Combining your Knowledge Graph in TopBraid EDG with Wikidata or other external Knowledge Graphs
Introduction
As many people today, you or your organization are likely to have lots of data you “own” and curate. However, with the growing amount of information available from multiple sources, you may also find it important to take advantage of the external data. For example, Wikidata contains background information about almost any topic in the world, such as the current population of each country.

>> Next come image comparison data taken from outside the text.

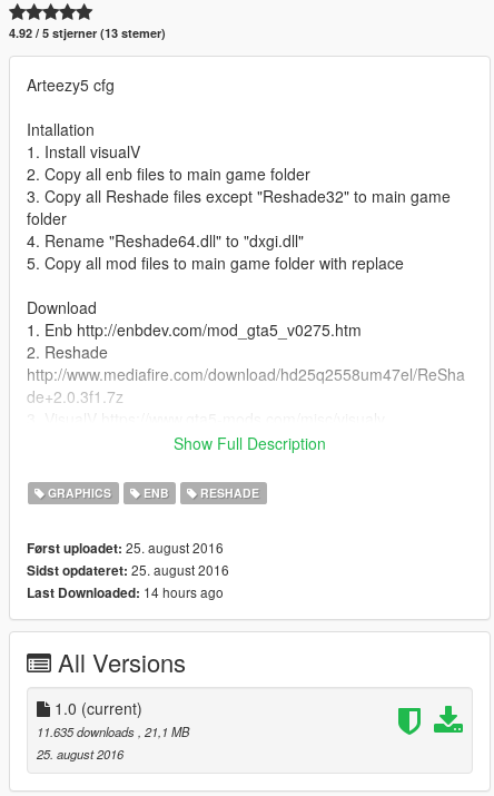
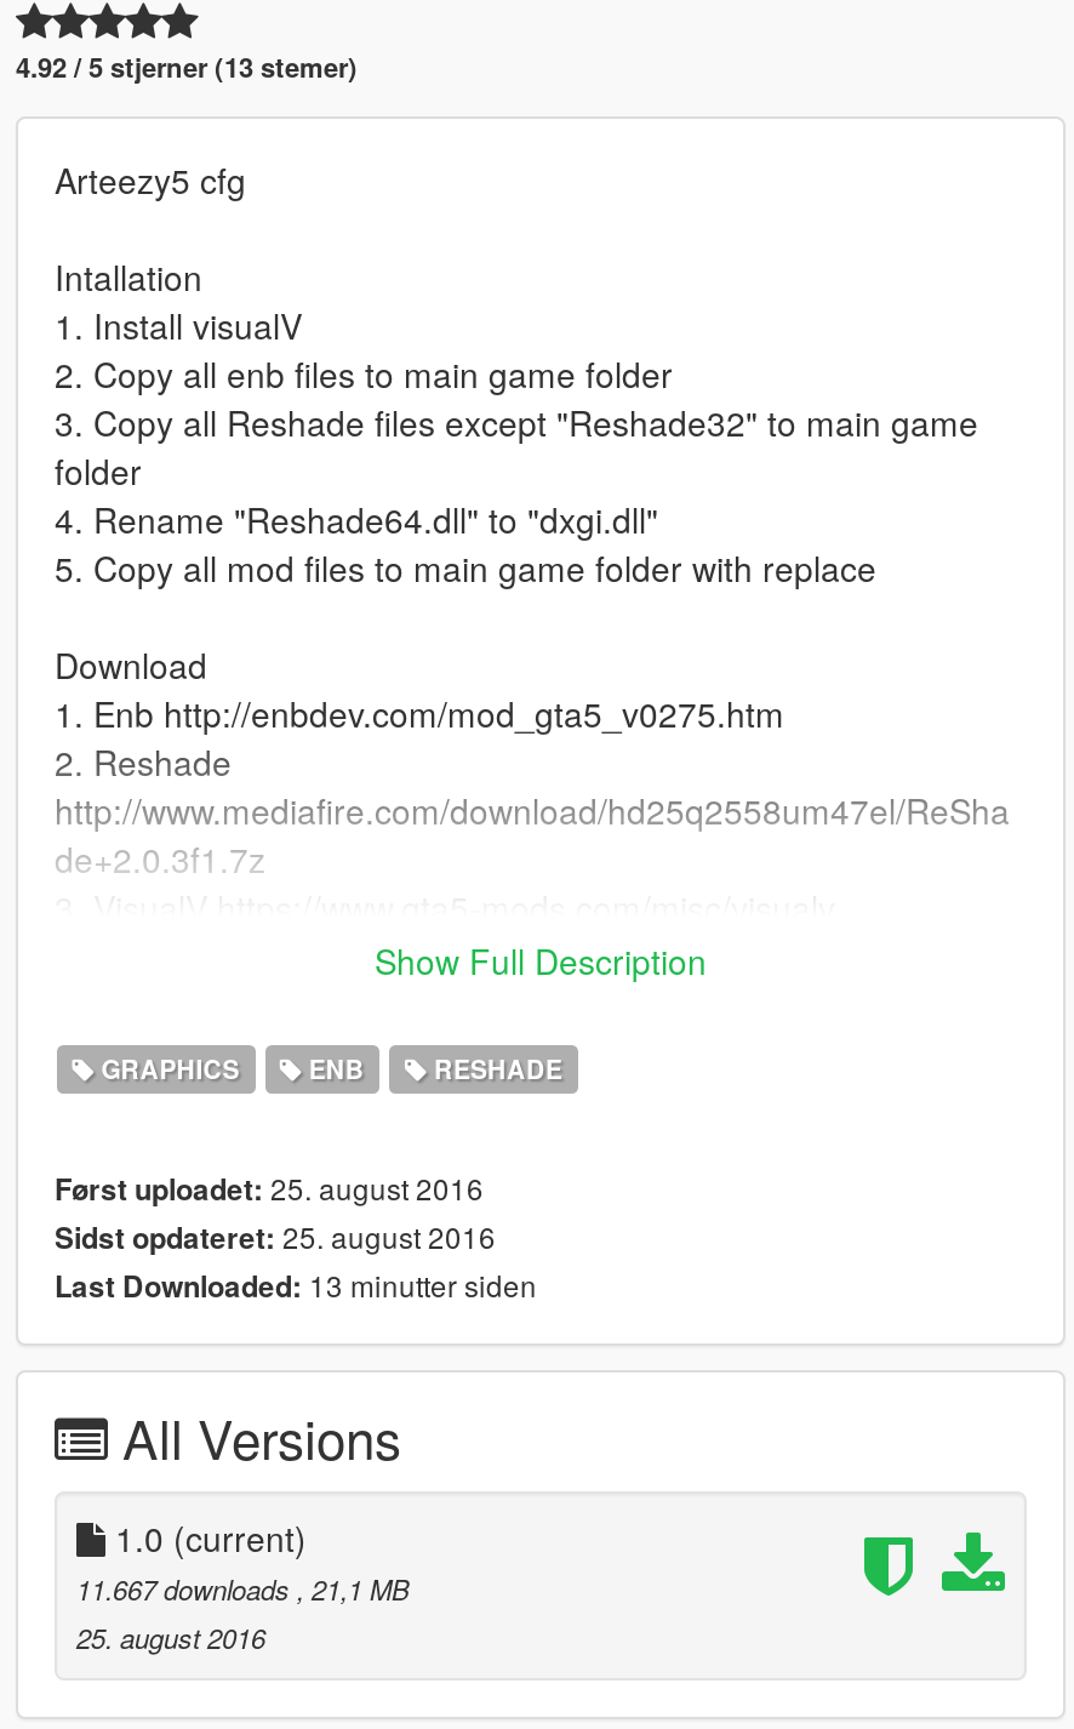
[27,582,224,603] Last Downloaded: 14 hours ago -> [55,1264,537,1308] Last Downloaded: 13 minutter siden
[37,723,189,741] 11.635 downloads, 21,1 MB -> [76,1569,409,1608] 11.667 downloads, 21,1 MB

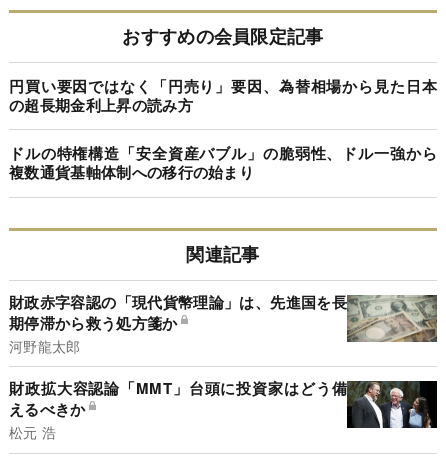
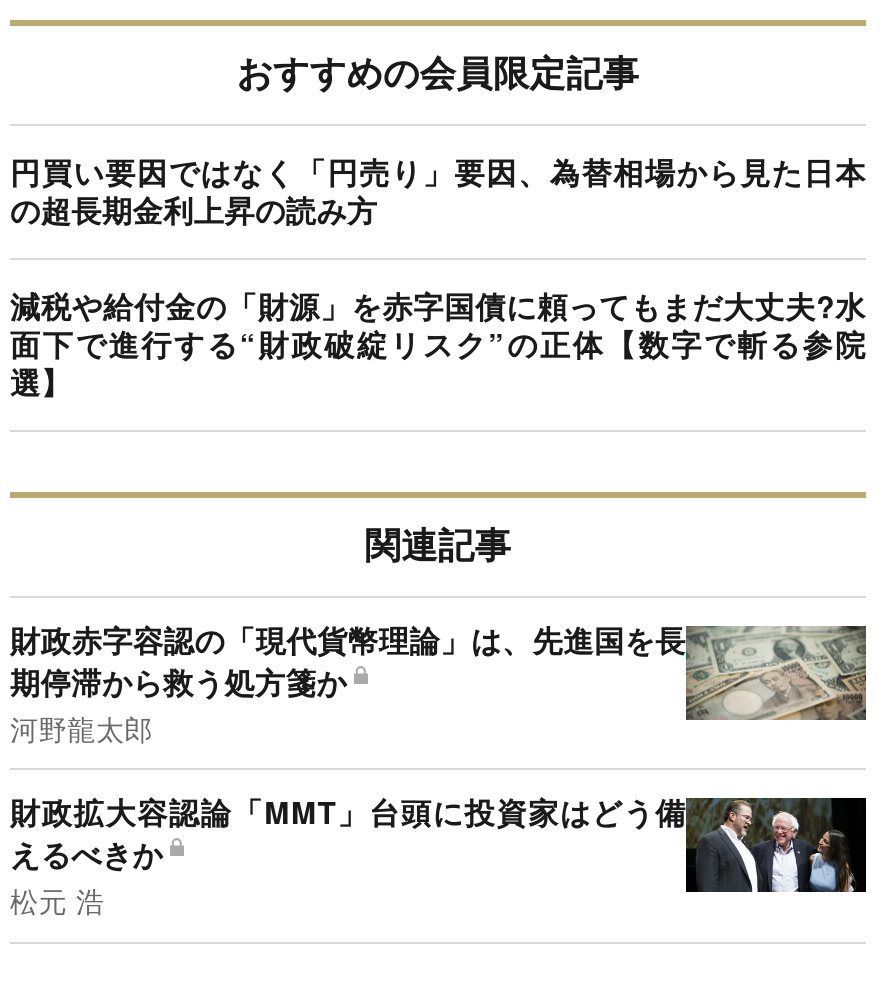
[9,142,437,183] ドルの特権構造「安全資産バブル」の脆弱性、ドル一強から | 複数通貨基軸体制への移行の始まり -> [10,284,866,404] 減税や給付金の「財源」を赤字国債に頼ってもまだ大丈夫?水 | 面下で進行する“財政破綻リスク”の正体【数字で斬る参院 | 選】

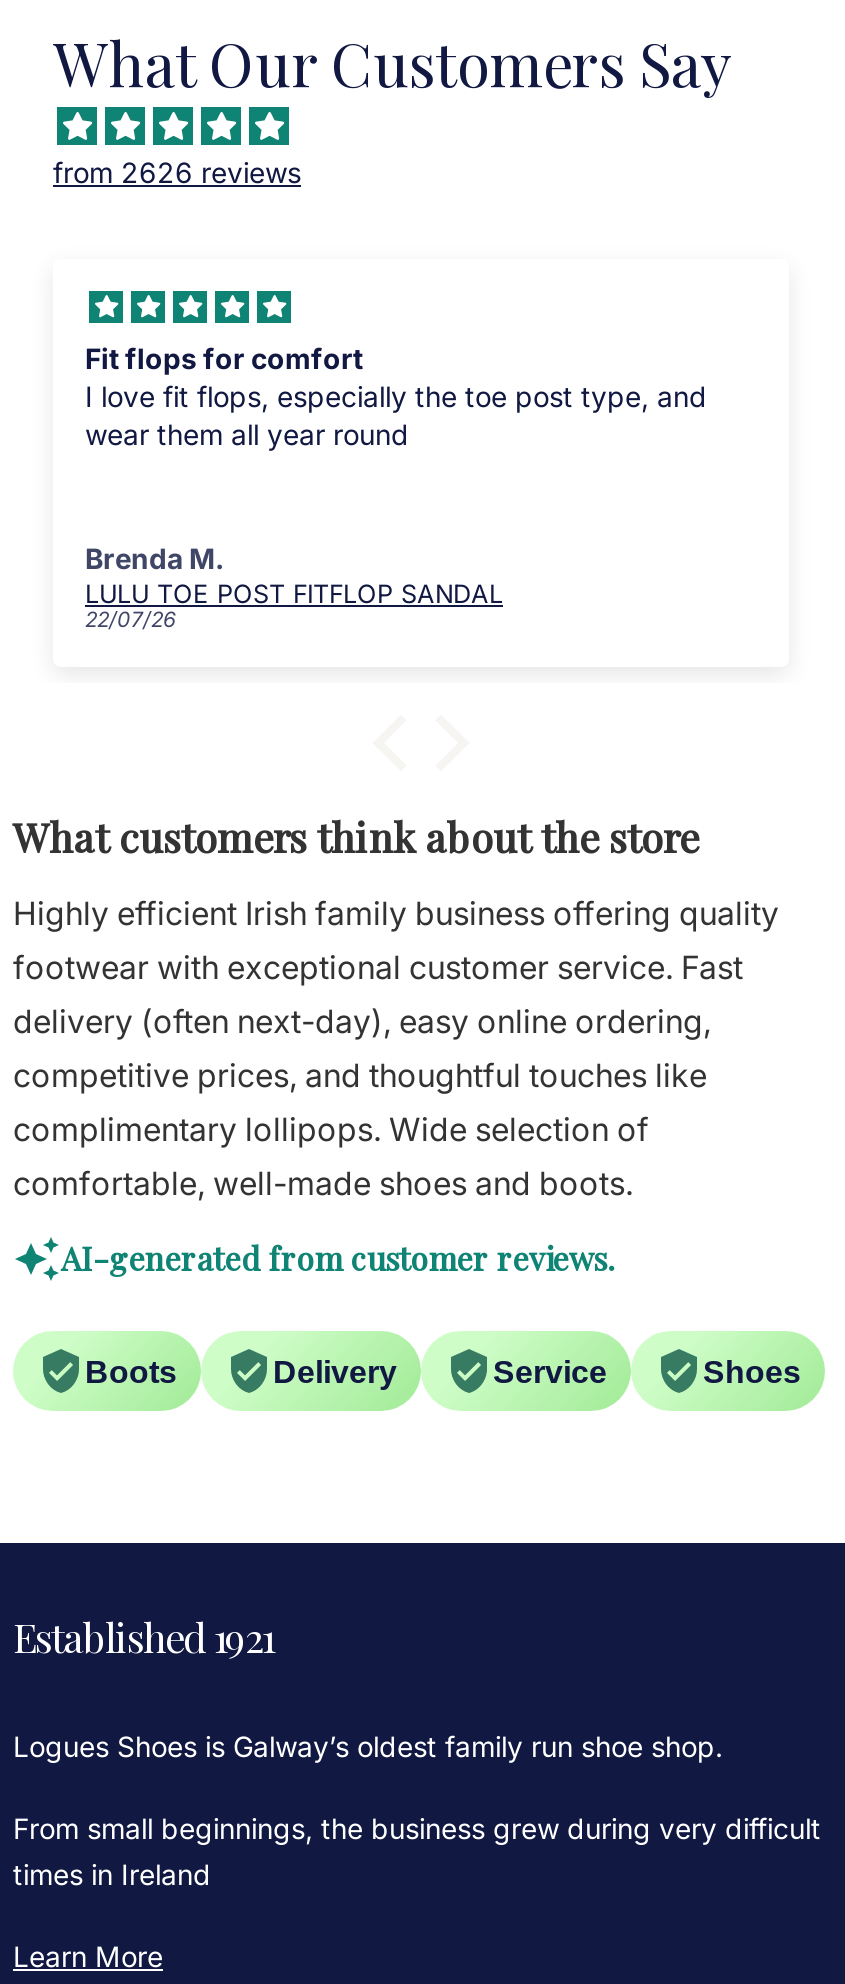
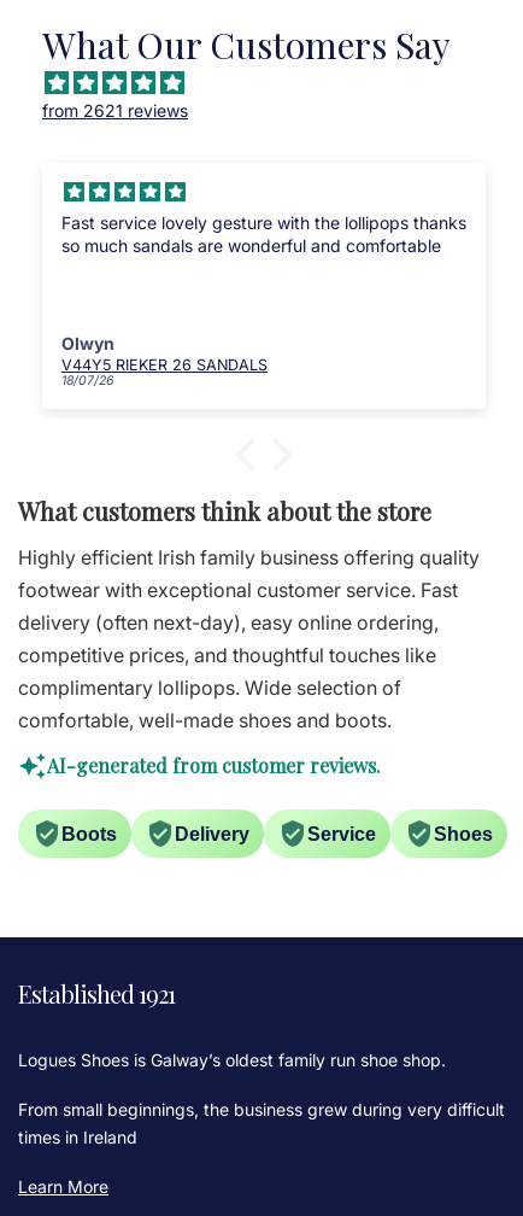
[53,156,301,190] from 2626 reviews -> [42,100,188,121] from 2621 reviews
[85,342,707,452] Fit flops for comfort | I love fit flops, especially the toe post type, and | wear them all year round -> [61,213,466,256] Fast service lovely gesture with the lollipops thanks | so much sandals are wonderful and comfortable
[85,542,503,634] Brenda M. | LULU TOE POST FITFLOP SANDAL | 22/07/26 -> [61,333,268,389] Olwyn | V44Y5 RIEKER 26 SANDALS | 18/07/26

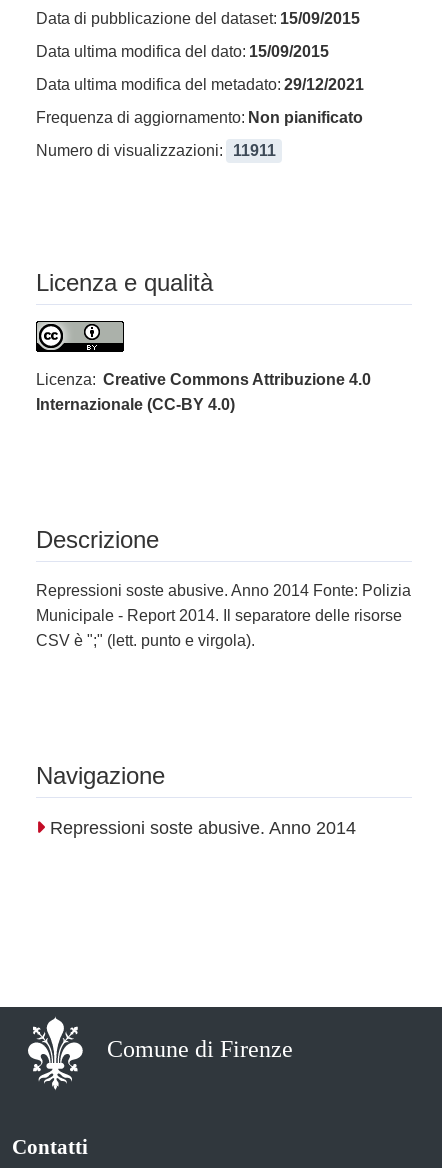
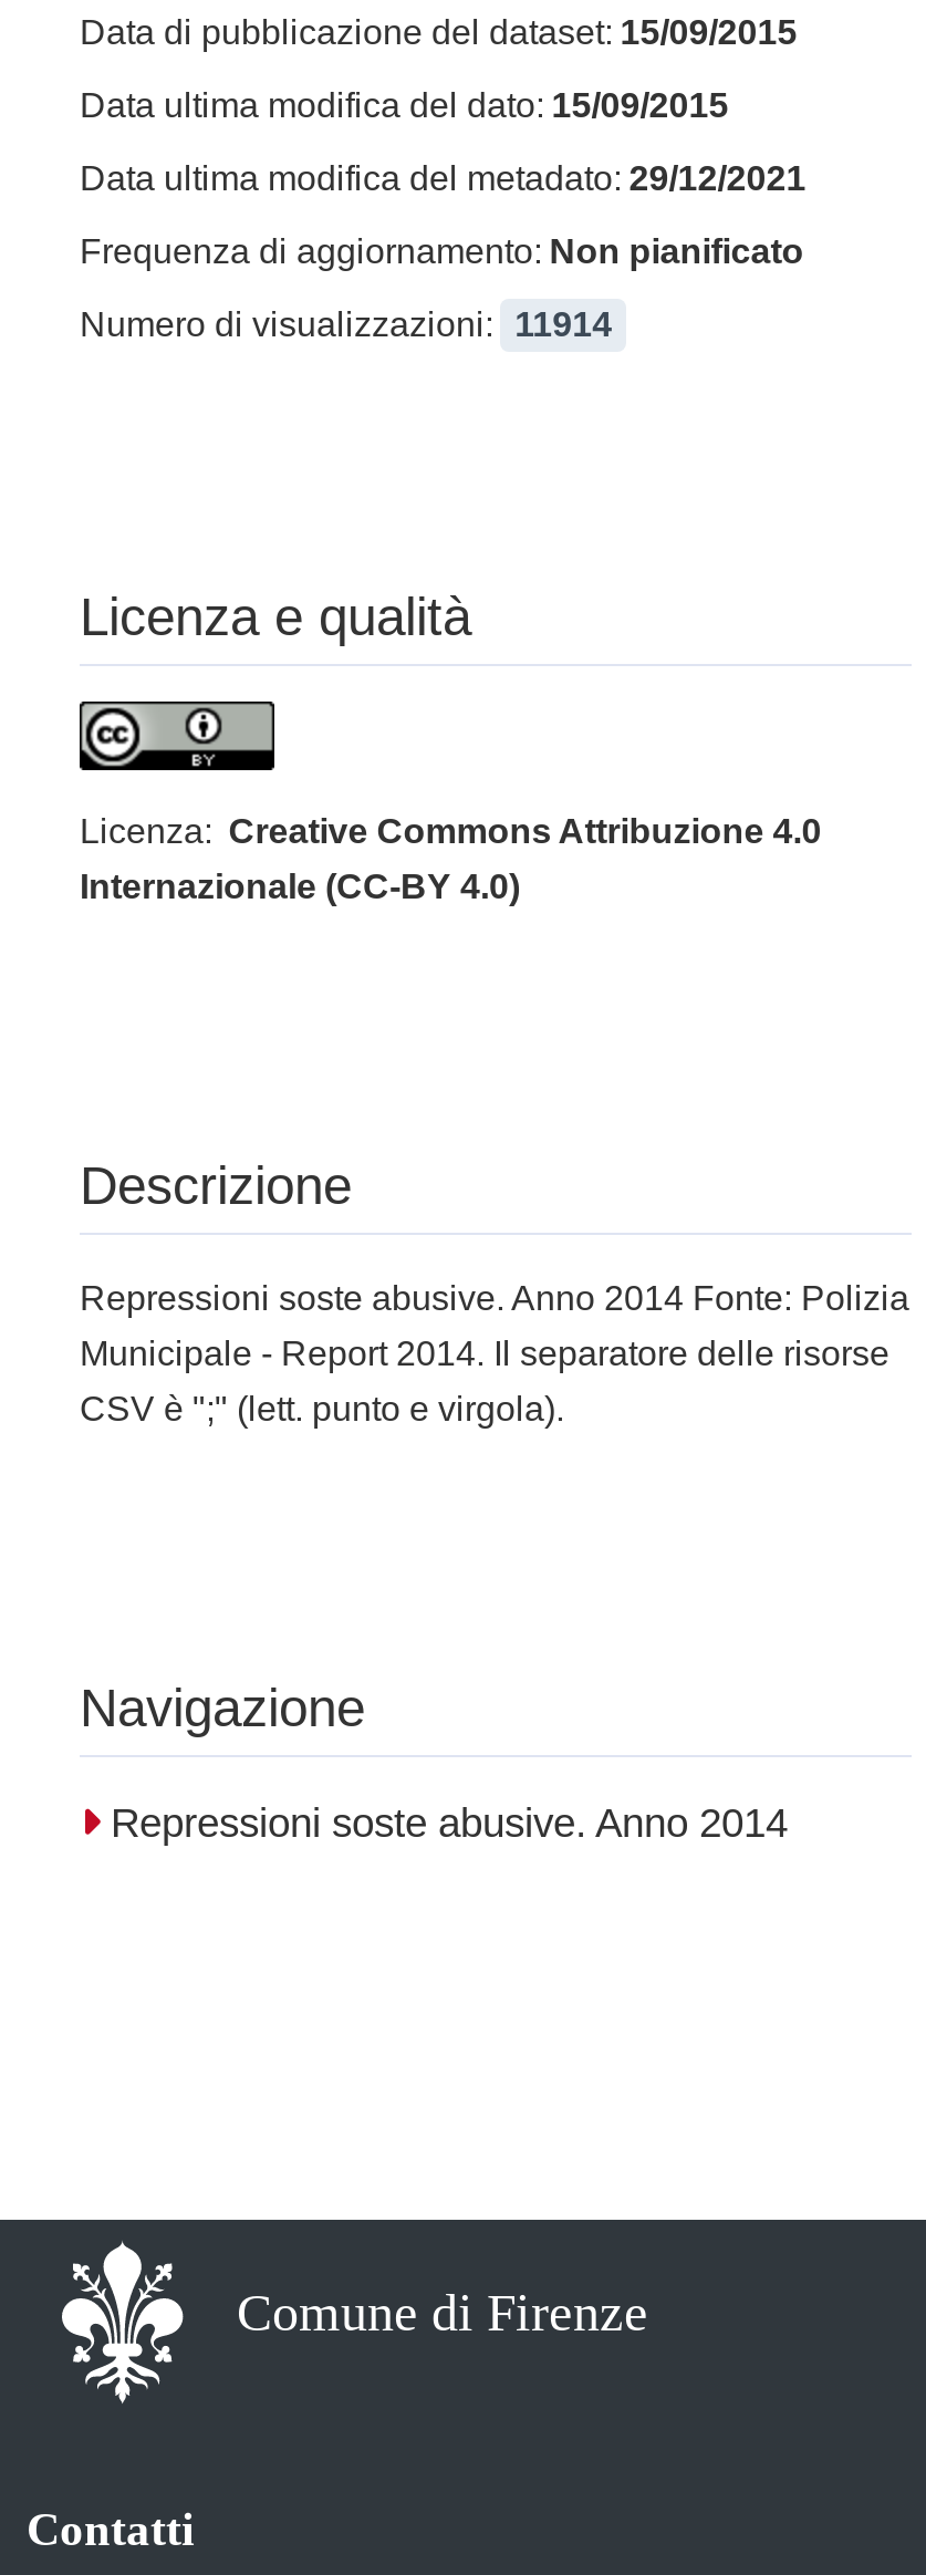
[36,142,276,159] Numero di visualizzazioni: 11911 -> [80,305,612,343] Numero di visualizzazioni: 11914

In order to avoid duplication and manual data entry, you may want to set up your local repository to fetch let’s say the latest population count from an external source. Wikidata defines unique identifiers for each resource in its store. Even if you do not need to fetch external data to see it in TopBraid EDG, it may be useful to have any EDG glossary, reference dataset or taxonomy that talks about Australia link to the Wikidata resource for Australia – using Wikidata as a knowledge hub of reference.
TopBraid EDG, starting with version 6.2 released in 2019, has offered an easy, “no code required” way to connect to and use data from Wikidata or any other external knowledge graph that provides a SPARQL endpoint. This includes external endpoints and endpoints managed by your own organization.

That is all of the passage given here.